> [Material to process]
::::
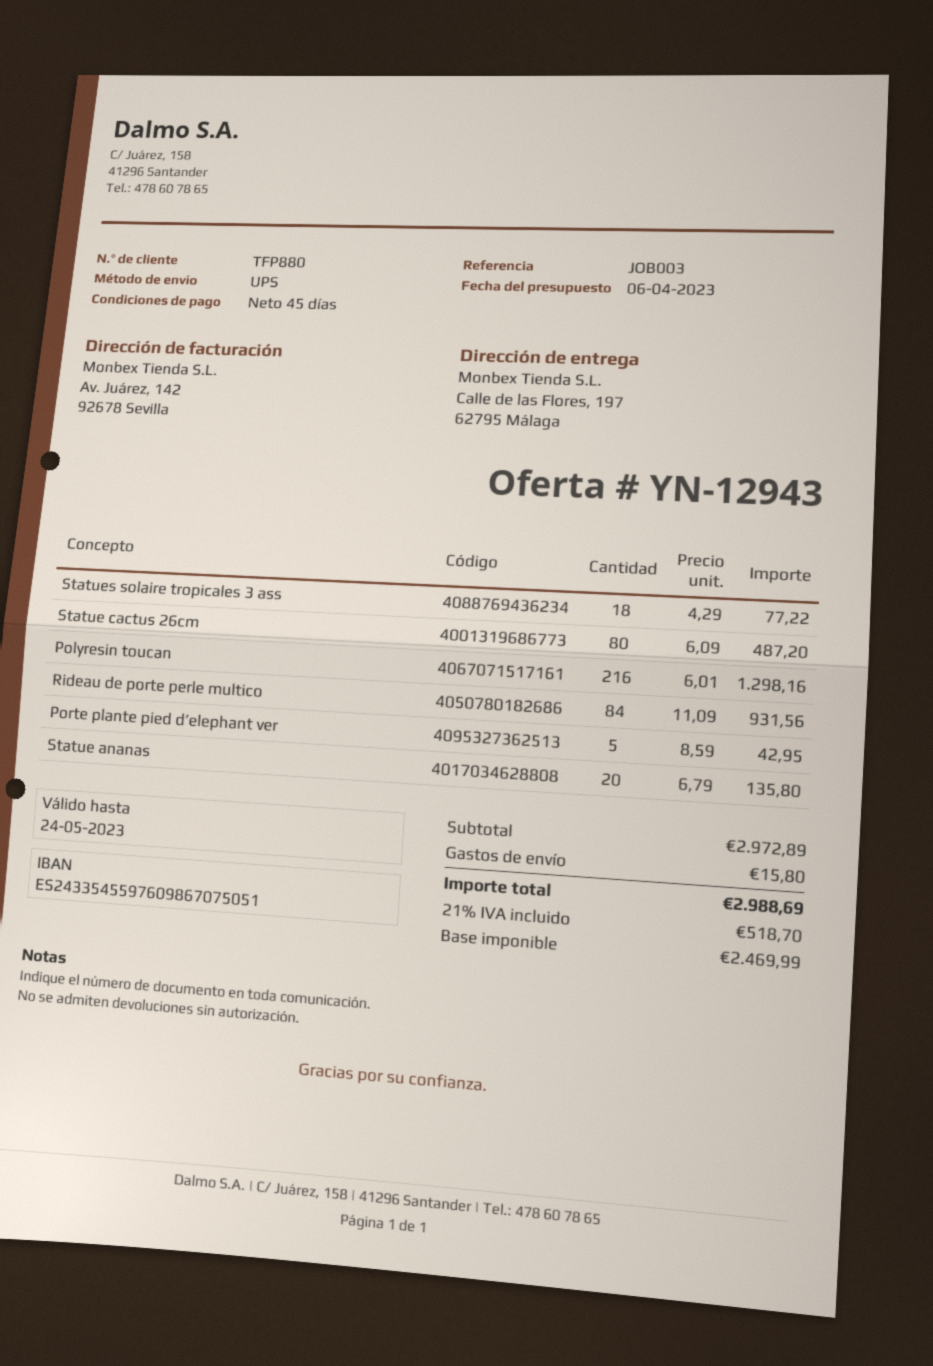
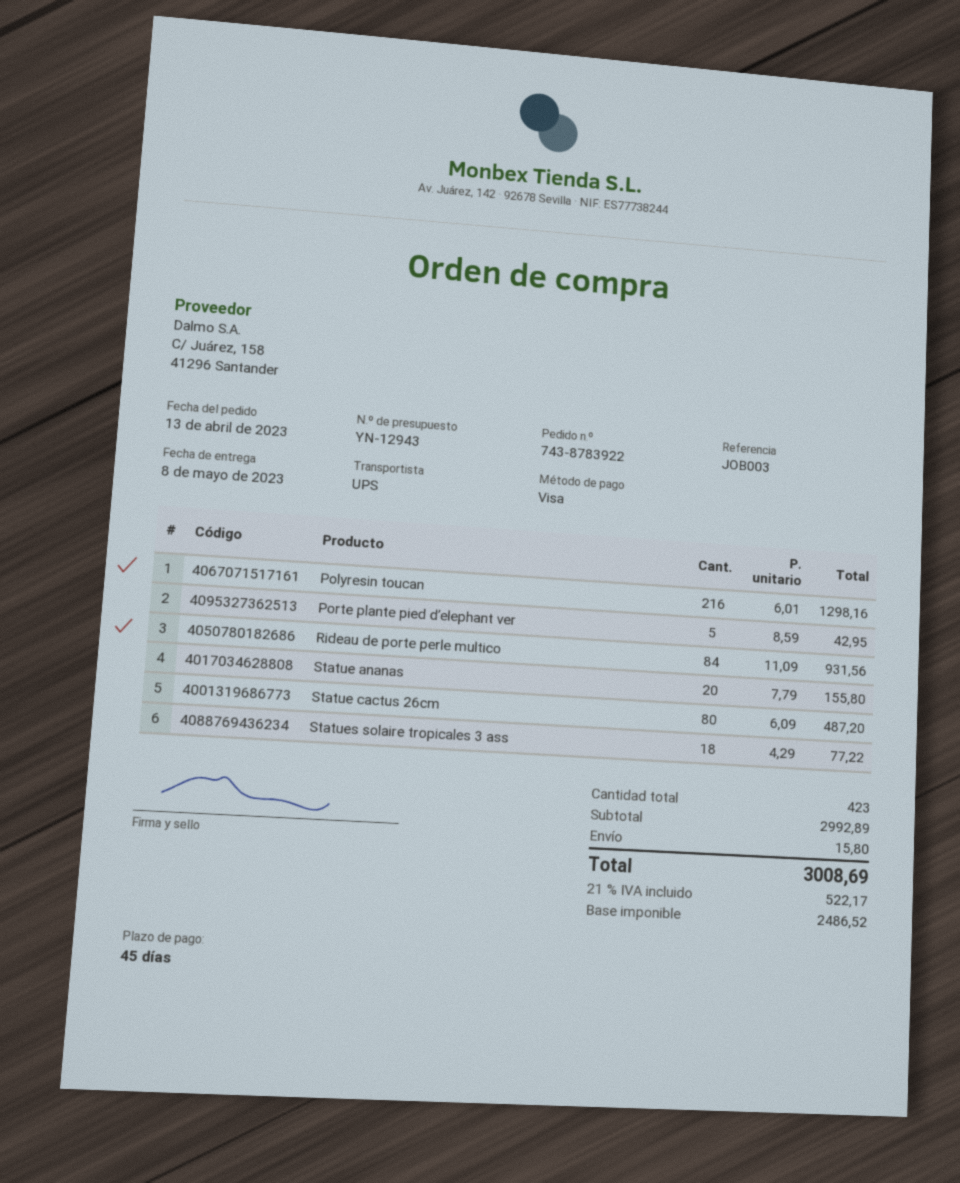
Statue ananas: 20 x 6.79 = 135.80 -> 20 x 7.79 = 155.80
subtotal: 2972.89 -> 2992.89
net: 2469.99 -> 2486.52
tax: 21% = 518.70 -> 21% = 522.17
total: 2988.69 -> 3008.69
::::
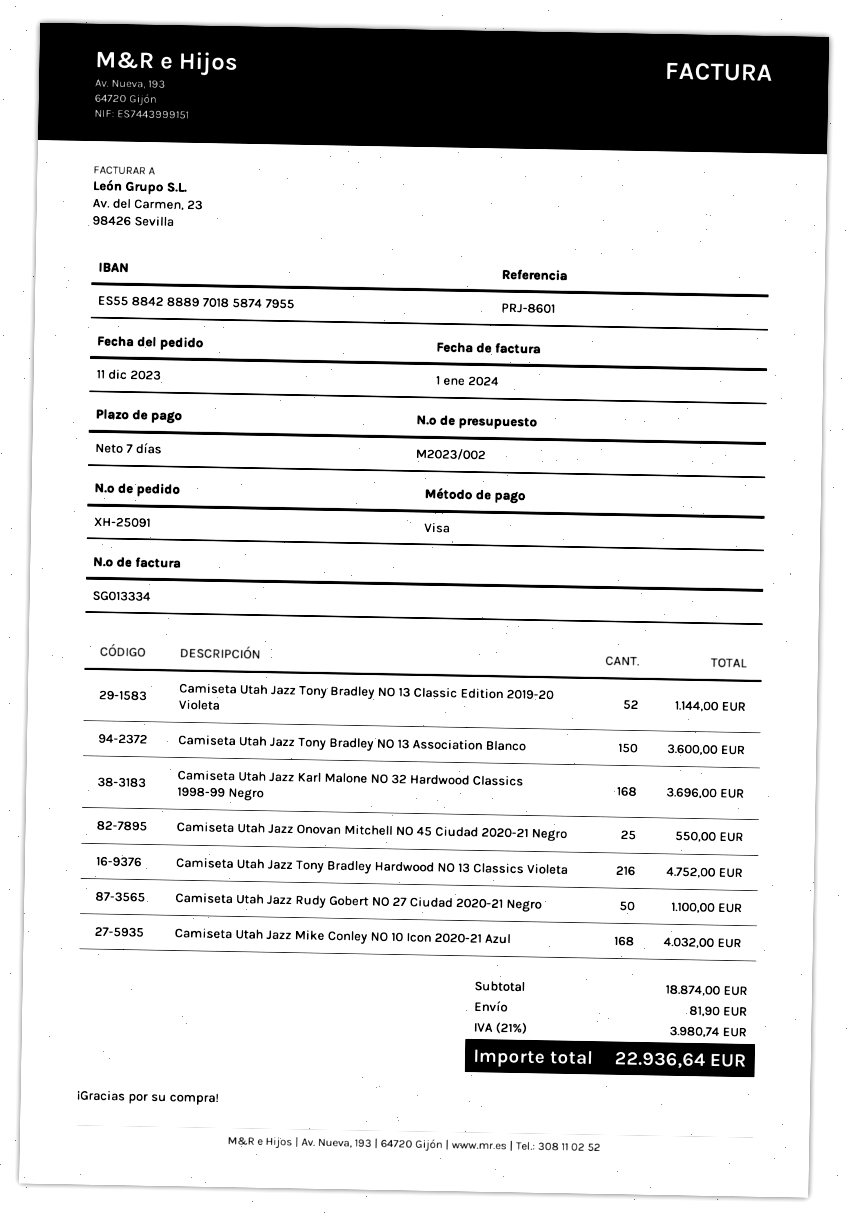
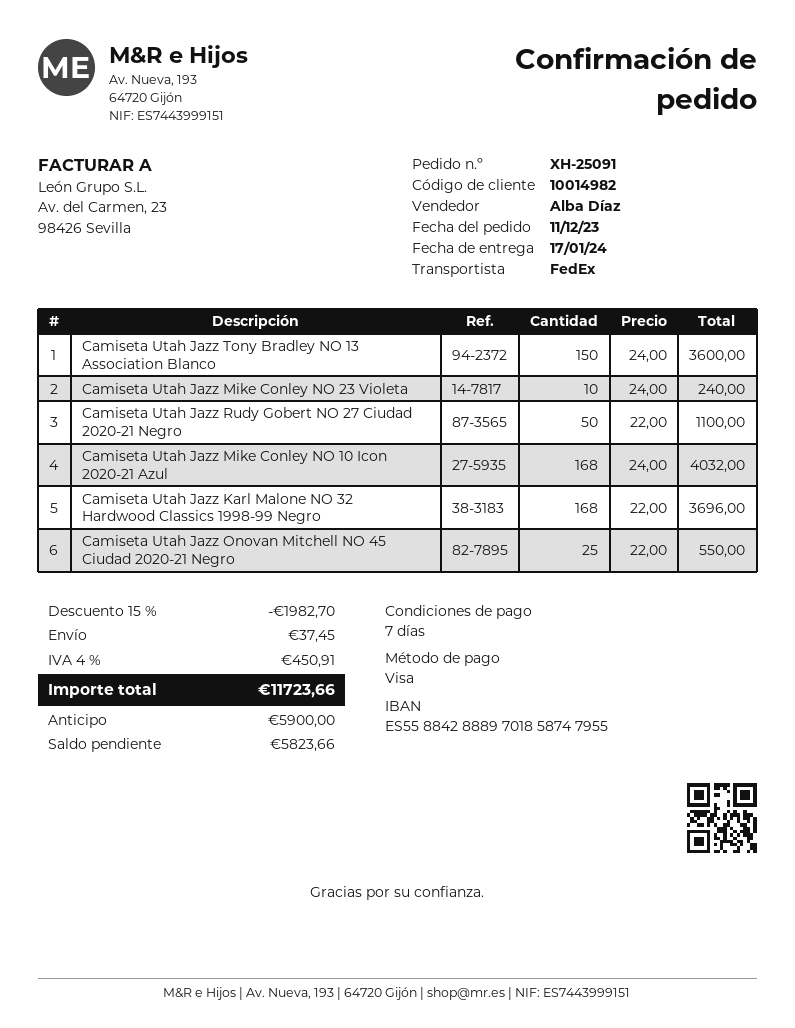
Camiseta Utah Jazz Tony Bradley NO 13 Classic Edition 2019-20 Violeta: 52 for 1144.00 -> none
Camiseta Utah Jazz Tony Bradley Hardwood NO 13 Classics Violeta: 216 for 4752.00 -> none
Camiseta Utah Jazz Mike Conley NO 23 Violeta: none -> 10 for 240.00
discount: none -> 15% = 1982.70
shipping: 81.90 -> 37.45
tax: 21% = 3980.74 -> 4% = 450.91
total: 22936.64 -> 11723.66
::::
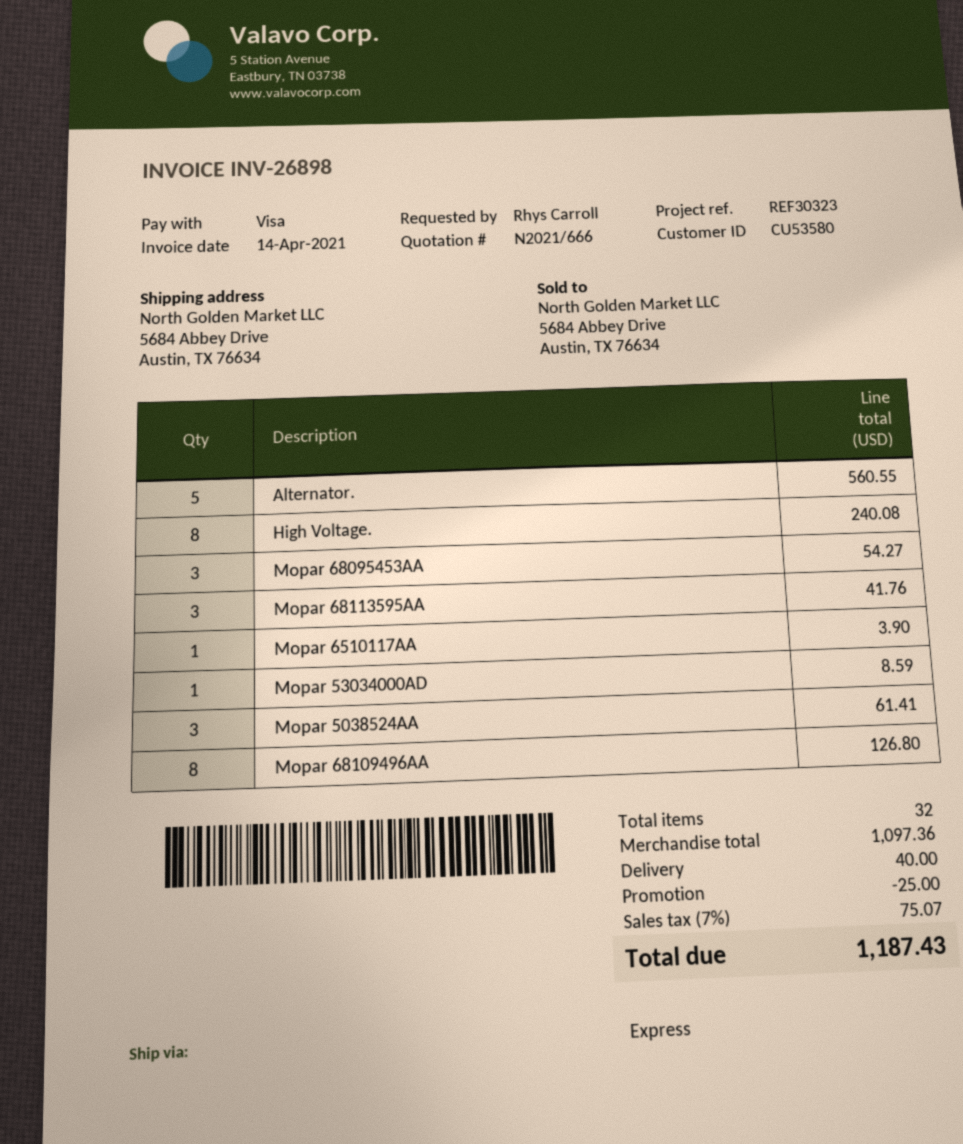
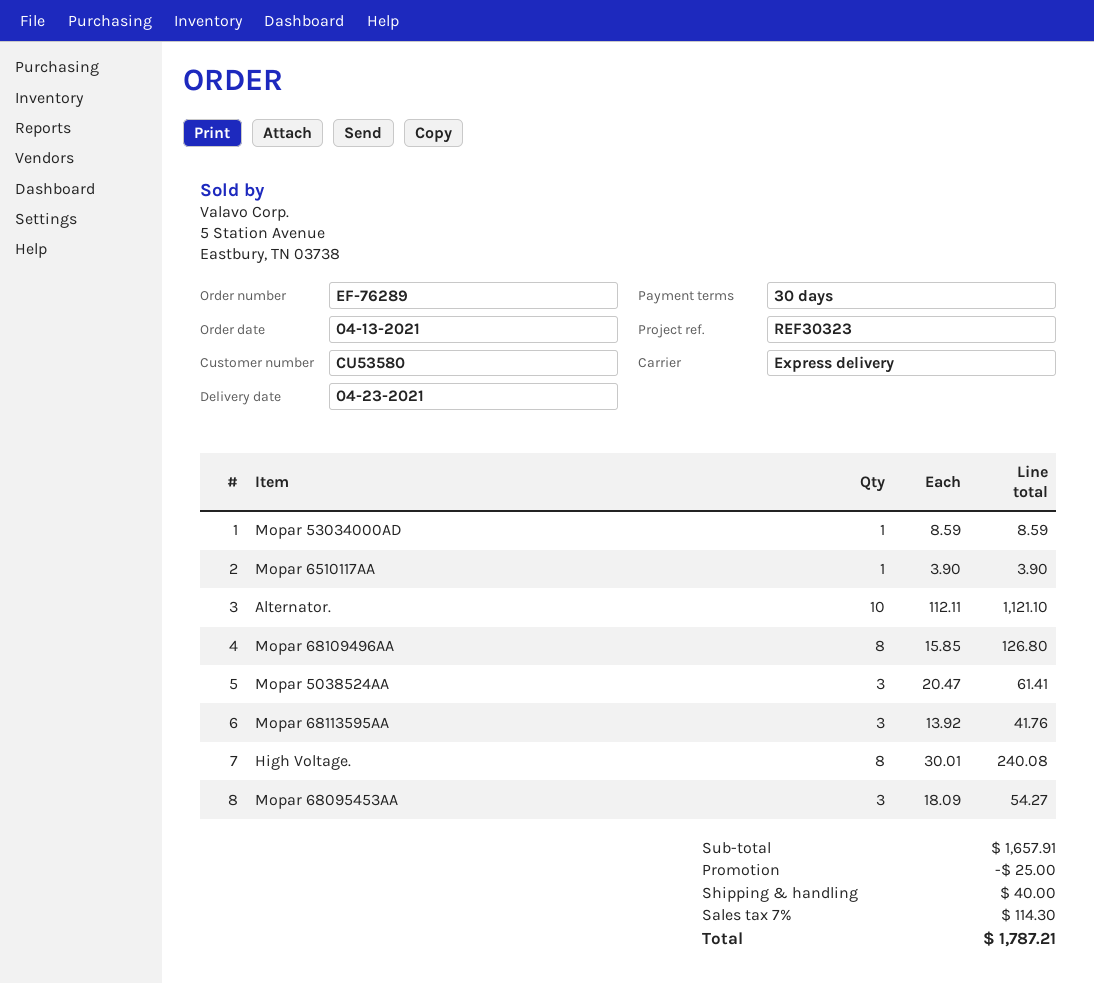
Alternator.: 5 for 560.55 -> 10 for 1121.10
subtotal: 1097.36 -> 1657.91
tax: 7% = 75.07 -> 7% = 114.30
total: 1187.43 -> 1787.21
::::
> [Problem details] Go to the line in the material above that contains "Statue ananas: 20" and copy exactly from there through the line that contains "total: 2988.69 -> 3008.69", stopping after it.

> [Task solution]
Statue ananas: 20 x 6.79 = 135.80 -> 20 x 7.79 = 155.80
subtotal: 2972.89 -> 2992.89
net: 2469.99 -> 2486.52
tax: 21% = 518.70 -> 21% = 522.17
total: 2988.69 -> 3008.69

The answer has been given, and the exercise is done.